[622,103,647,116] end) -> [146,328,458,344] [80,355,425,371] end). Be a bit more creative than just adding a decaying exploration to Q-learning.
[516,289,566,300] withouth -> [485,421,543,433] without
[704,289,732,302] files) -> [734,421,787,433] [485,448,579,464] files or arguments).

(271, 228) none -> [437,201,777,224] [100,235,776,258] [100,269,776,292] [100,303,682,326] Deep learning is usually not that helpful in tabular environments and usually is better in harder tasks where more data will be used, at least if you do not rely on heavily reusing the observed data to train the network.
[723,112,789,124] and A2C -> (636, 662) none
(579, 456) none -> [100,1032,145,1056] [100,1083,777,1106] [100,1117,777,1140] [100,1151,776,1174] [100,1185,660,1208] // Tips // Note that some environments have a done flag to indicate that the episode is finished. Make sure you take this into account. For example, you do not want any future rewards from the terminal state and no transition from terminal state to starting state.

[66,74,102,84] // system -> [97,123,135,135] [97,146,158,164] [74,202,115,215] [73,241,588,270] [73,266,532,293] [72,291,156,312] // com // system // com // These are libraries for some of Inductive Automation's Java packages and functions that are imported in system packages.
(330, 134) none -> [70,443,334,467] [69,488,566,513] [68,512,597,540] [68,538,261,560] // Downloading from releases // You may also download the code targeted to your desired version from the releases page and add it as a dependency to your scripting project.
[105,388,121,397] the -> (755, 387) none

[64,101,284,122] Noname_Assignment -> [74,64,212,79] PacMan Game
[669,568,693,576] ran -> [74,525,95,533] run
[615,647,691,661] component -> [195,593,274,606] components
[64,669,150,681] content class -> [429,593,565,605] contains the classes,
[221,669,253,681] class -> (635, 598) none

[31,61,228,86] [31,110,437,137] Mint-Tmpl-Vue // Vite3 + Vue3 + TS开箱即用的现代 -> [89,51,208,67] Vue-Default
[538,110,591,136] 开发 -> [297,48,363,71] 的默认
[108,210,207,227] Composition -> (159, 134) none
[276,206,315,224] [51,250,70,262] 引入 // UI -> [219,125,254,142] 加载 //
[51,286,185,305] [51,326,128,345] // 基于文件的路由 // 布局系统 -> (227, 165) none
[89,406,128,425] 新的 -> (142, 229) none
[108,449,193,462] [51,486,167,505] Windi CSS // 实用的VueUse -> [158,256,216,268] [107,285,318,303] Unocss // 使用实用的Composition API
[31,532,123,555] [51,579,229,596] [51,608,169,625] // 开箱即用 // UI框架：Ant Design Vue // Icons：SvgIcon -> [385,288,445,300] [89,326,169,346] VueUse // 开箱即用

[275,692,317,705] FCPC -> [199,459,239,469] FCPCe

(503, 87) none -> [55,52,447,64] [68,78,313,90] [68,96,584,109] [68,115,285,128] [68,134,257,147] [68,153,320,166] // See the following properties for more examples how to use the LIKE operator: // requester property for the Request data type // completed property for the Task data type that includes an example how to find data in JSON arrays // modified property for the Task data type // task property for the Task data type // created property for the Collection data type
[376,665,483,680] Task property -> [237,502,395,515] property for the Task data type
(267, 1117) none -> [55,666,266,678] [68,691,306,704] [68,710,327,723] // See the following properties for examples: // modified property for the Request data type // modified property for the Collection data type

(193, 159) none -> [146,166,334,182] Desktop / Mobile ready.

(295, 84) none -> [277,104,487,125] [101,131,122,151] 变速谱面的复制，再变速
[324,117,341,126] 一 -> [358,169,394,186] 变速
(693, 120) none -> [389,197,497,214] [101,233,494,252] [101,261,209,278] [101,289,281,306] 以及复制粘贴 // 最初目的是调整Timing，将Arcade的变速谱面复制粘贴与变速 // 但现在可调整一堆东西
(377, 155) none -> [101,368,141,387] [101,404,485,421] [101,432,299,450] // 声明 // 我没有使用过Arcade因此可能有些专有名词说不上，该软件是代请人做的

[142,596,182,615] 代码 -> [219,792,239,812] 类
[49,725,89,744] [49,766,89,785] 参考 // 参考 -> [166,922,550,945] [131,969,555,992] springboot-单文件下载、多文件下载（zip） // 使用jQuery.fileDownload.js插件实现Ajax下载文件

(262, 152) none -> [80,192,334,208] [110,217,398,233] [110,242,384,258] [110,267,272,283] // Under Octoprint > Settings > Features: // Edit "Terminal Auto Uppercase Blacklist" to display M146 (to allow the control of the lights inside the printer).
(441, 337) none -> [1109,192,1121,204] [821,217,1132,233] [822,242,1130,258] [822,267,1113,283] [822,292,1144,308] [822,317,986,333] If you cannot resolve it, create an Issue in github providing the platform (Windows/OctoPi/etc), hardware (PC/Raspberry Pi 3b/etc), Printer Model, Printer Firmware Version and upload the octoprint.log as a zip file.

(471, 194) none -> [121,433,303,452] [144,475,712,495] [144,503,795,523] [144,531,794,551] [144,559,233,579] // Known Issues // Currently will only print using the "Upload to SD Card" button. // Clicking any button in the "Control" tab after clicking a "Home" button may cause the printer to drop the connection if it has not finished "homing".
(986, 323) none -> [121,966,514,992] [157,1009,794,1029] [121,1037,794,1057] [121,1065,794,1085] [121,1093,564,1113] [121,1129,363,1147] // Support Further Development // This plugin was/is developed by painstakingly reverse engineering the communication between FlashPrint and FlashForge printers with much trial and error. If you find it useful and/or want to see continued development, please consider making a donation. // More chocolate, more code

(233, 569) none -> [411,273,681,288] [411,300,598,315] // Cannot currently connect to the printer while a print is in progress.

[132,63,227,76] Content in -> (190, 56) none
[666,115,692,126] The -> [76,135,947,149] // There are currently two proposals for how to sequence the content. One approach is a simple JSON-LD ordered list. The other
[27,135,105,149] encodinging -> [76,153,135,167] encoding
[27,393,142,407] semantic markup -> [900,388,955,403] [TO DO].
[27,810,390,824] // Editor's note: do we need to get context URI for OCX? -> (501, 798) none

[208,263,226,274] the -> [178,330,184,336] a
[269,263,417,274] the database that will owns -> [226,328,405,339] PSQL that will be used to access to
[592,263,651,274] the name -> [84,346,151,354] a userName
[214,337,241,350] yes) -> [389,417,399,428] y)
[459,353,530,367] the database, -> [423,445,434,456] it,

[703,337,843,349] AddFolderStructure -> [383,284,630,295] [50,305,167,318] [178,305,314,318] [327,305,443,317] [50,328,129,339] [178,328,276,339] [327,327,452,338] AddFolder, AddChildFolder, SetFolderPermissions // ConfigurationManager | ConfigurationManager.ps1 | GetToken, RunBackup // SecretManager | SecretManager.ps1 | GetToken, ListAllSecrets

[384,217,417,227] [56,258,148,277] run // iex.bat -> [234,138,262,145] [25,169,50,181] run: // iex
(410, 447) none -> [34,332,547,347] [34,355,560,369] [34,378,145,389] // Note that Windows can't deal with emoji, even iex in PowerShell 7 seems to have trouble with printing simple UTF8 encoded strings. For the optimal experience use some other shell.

────

__WHAT NEEDS TO BE DONE__.
Copy out the lines of the data where the string "property" occurs.

__WRITTEN RESPONSE__.
(503, 87) none -> [55,52,447,64] [68,78,313,90] [68,96,584,109] [68,115,285,128] [68,134,257,147] [68,153,320,166] // See the following properties for more examples how to use the LIKE operator: // requester property for the Request data type // completed property for the Task data type that includes an example how to find data in JSON arrays // modified property for the Task data type // task property for the Task data type // created property for the Collection data type
[376,665,483,680] Task property -> [237,502,395,515] property for the Task data type
(267, 1117) none -> [55,666,266,678] [68,691,306,704] [68,710,327,723] // See the following properties for examples: // modified property for the Request data type // modified property for the Collection data type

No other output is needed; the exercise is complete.